**Task instructions**
A faithful copy is required: retype the records from their first line through the line with "(S) 2ACR. EXECUTING", and omit the pictures.

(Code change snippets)
----
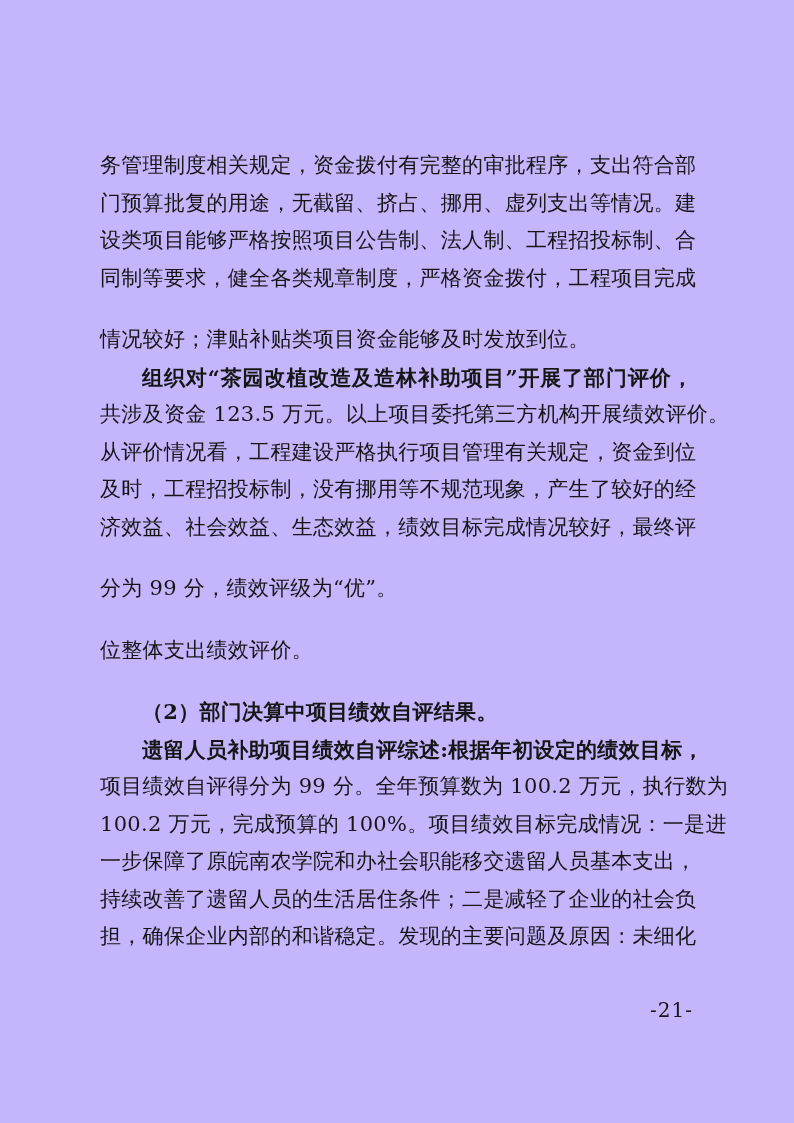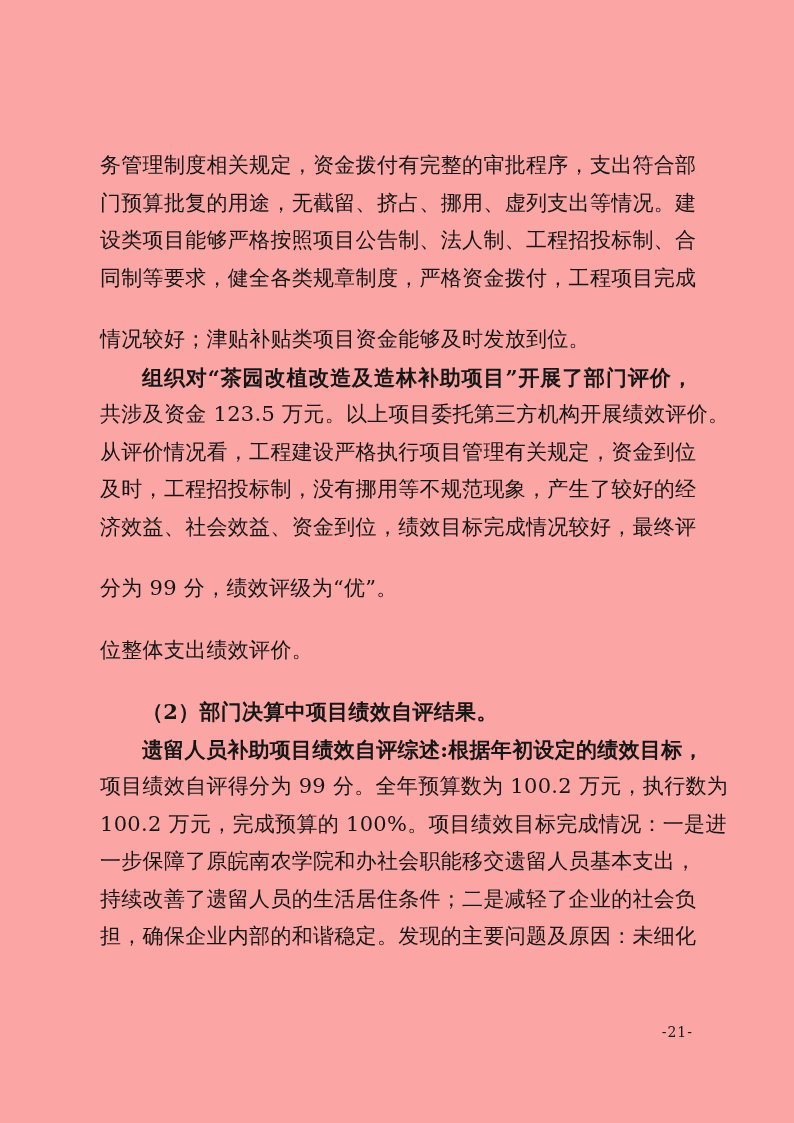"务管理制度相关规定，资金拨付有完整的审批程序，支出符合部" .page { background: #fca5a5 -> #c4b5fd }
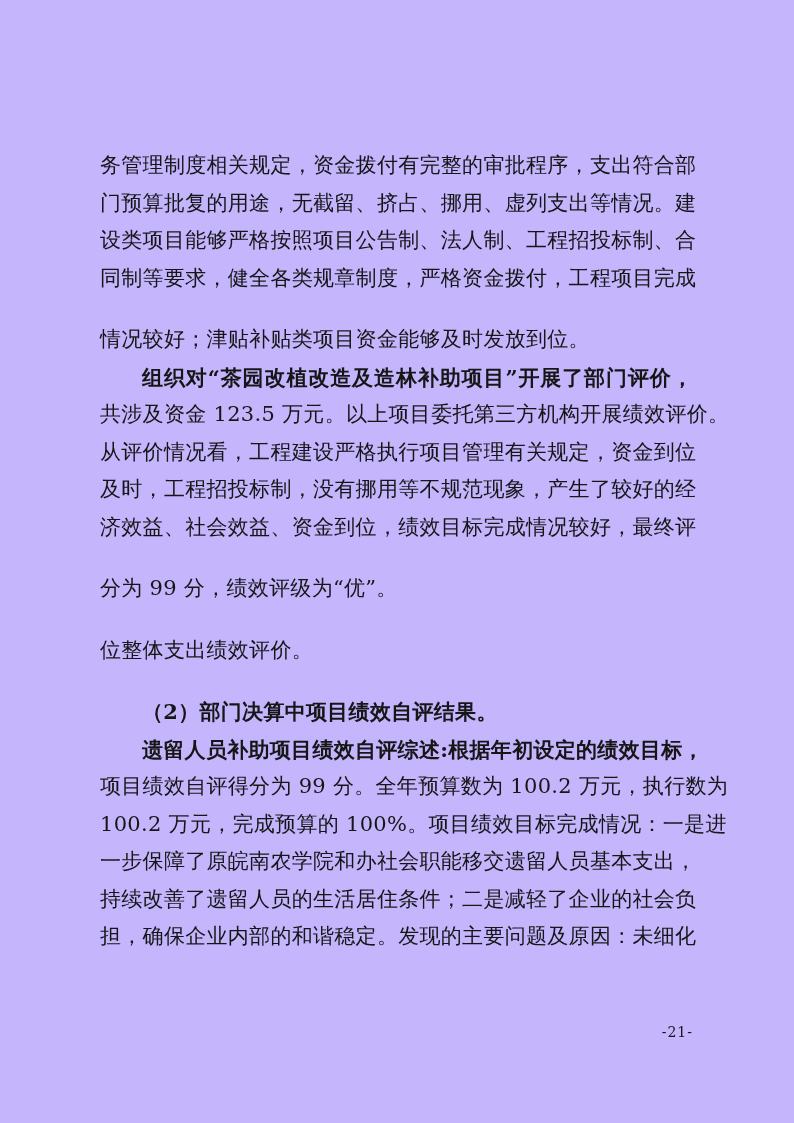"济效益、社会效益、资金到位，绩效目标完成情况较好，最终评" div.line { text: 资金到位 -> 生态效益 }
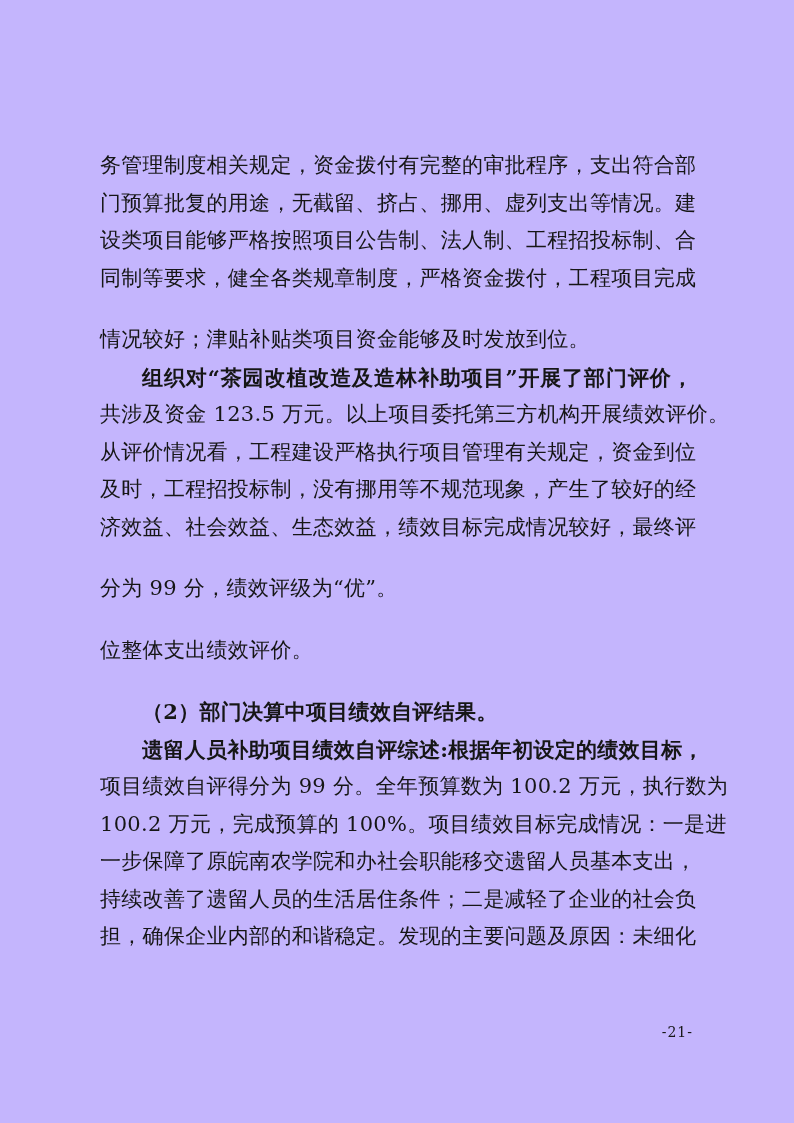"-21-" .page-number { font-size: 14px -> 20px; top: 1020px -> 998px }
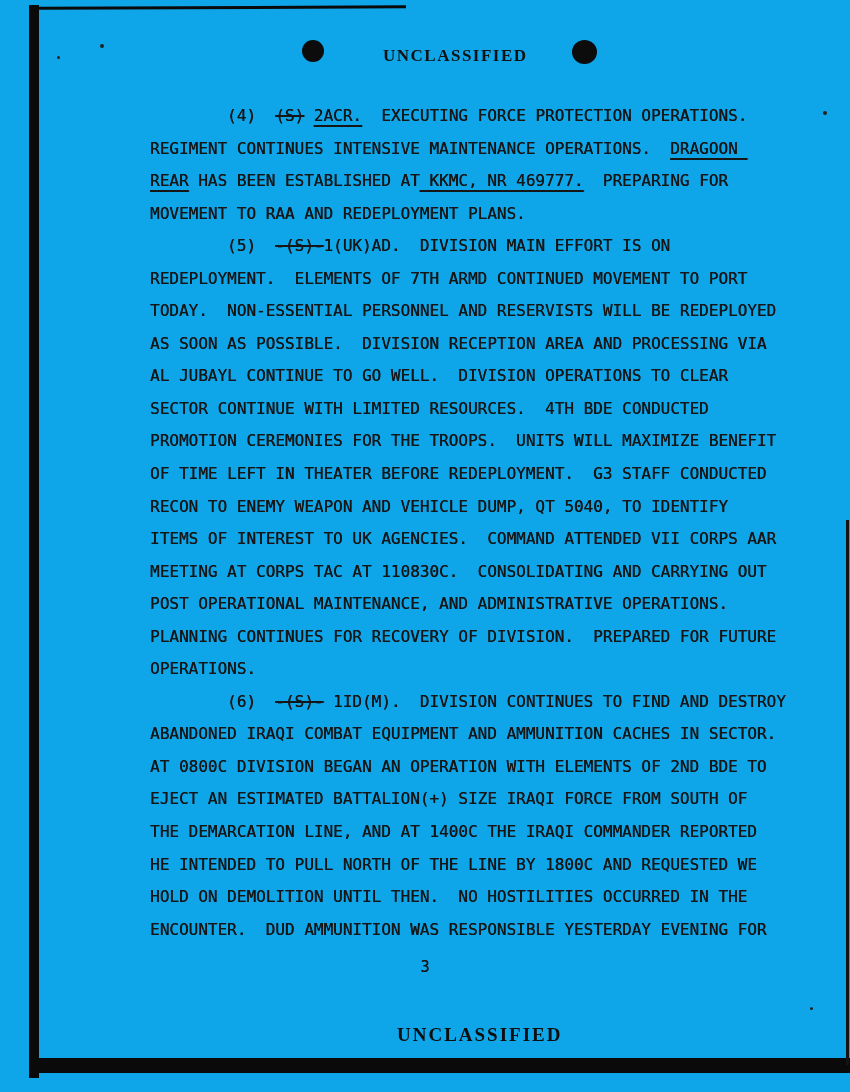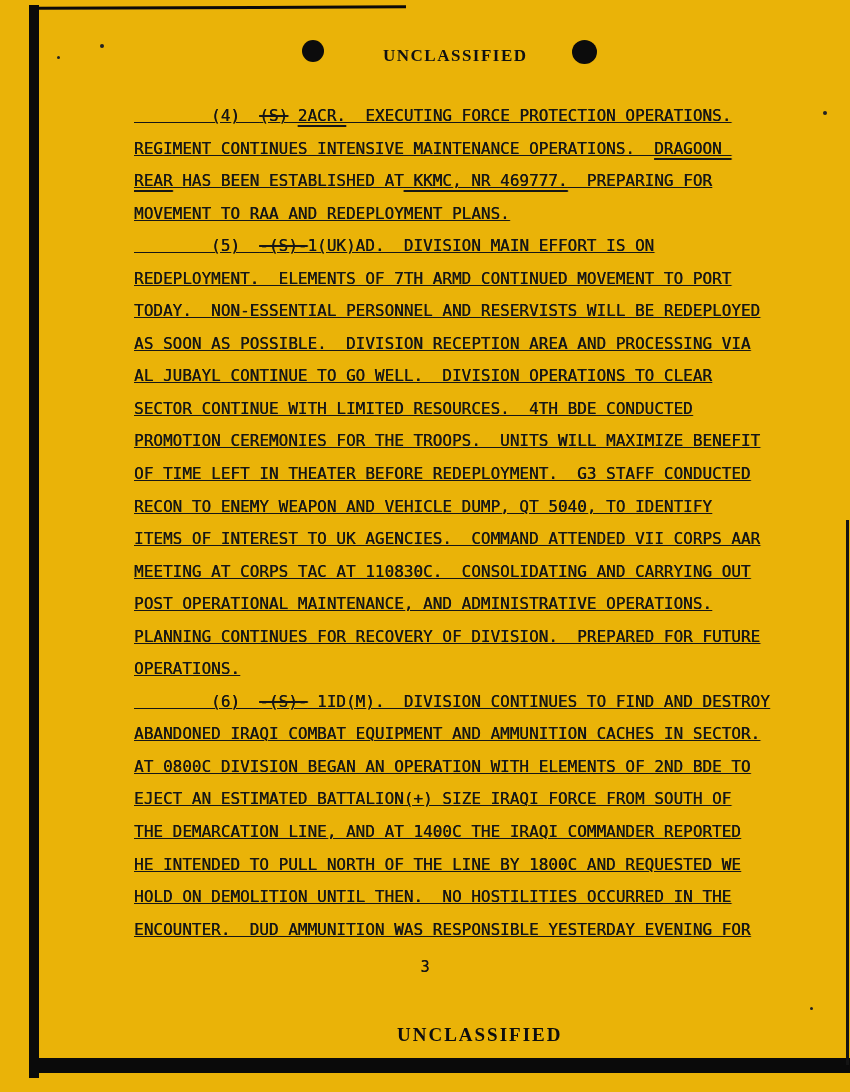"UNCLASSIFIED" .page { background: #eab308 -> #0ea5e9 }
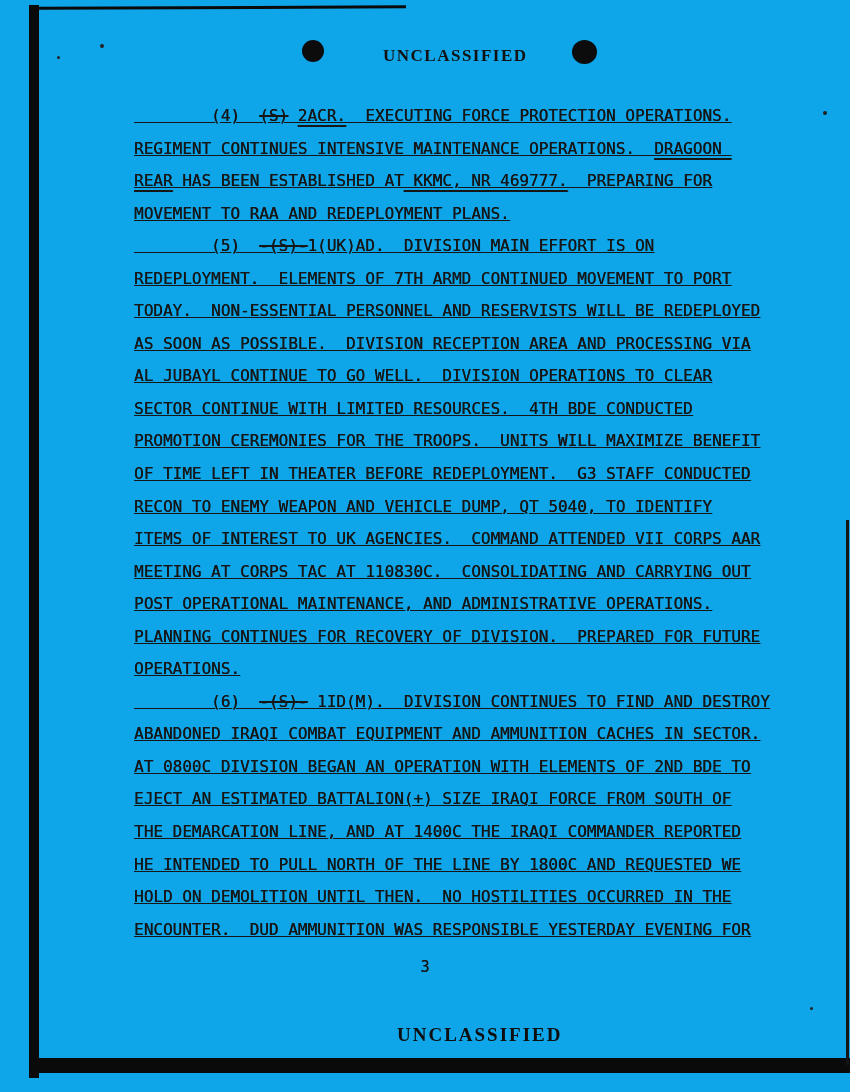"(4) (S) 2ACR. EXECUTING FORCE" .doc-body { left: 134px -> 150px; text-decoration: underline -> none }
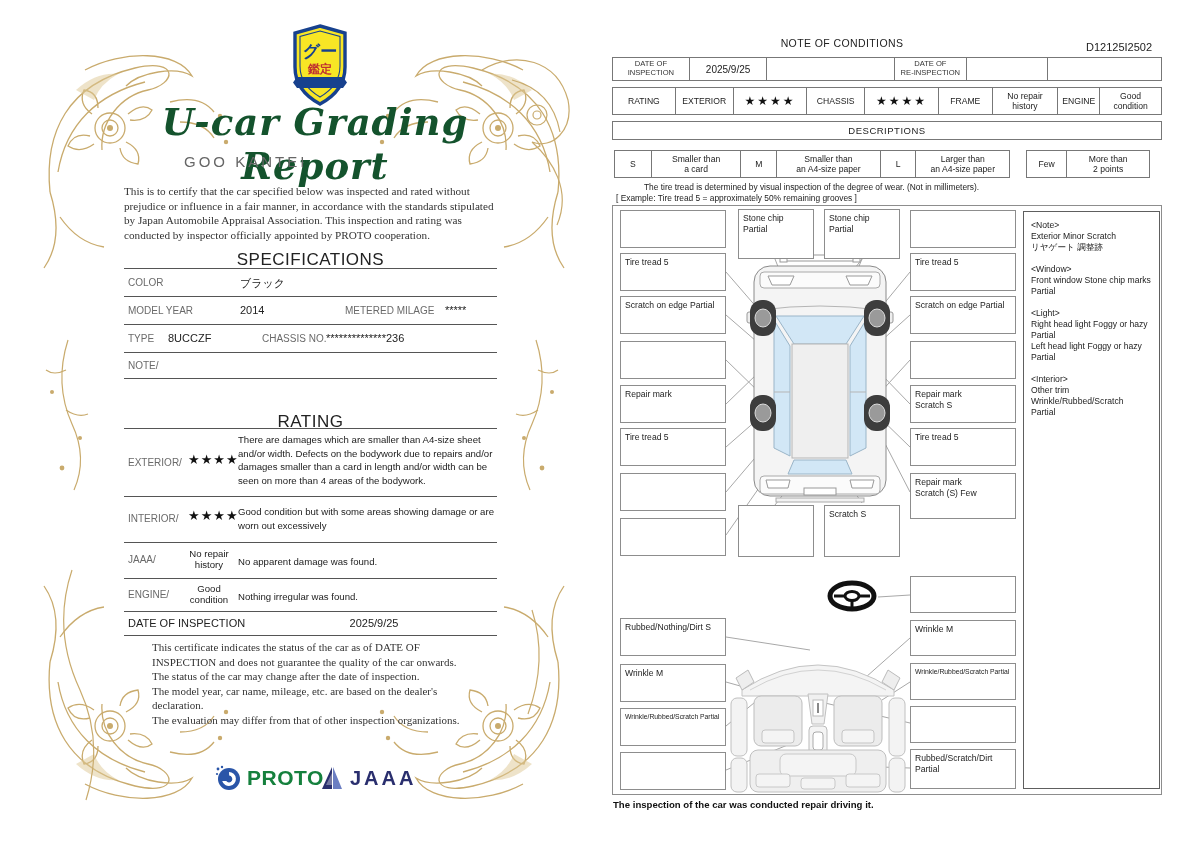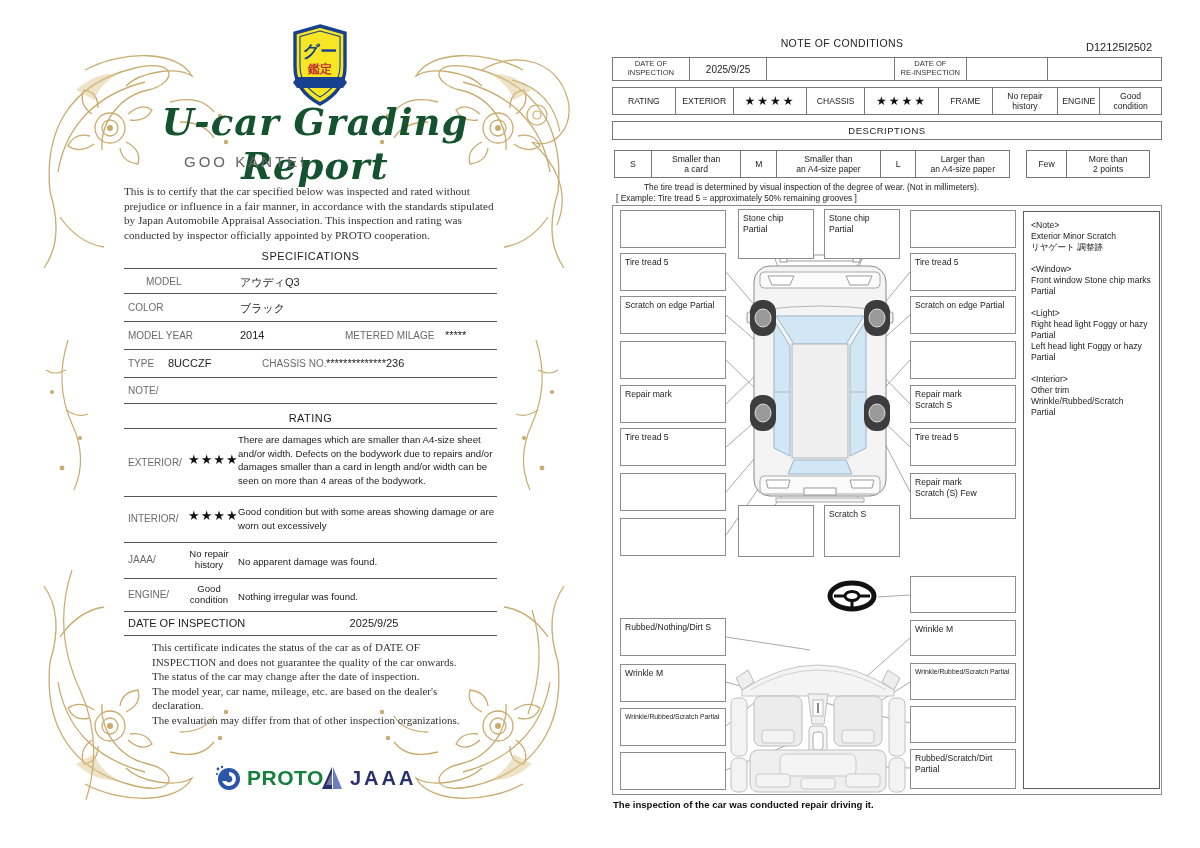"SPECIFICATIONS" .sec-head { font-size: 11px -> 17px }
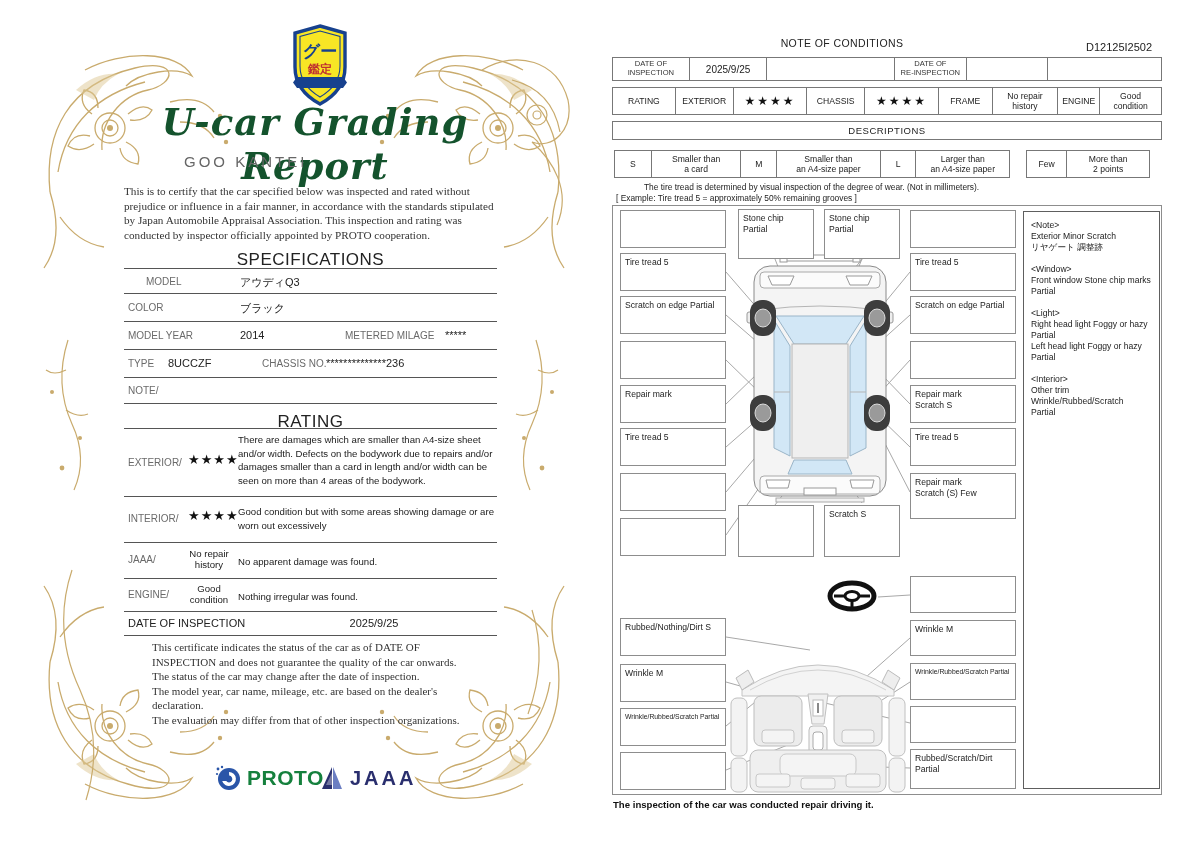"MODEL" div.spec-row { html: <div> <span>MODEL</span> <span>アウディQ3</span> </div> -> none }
----
**Response**
"务管理制度相关规定，资金拨付有完整的审批程序，支出符合部" .page { background: #fca5a5 -> #c4b5fd }
"济效益、社会效益、资金到位，绩效目标完成情况较好，最终评" div.line { text: 资金到位 -> 生态效益 }
"-21-" .page-number { font-size: 14px -> 20px; top: 1020px -> 998px }
"UNCLASSIFIED" .page { background: #eab308 -> #0ea5e9 }
"(4) (S) 2ACR. EXECUTING FORCE" .doc-body { left: 134px -> 150px; text-decoration: underline -> none }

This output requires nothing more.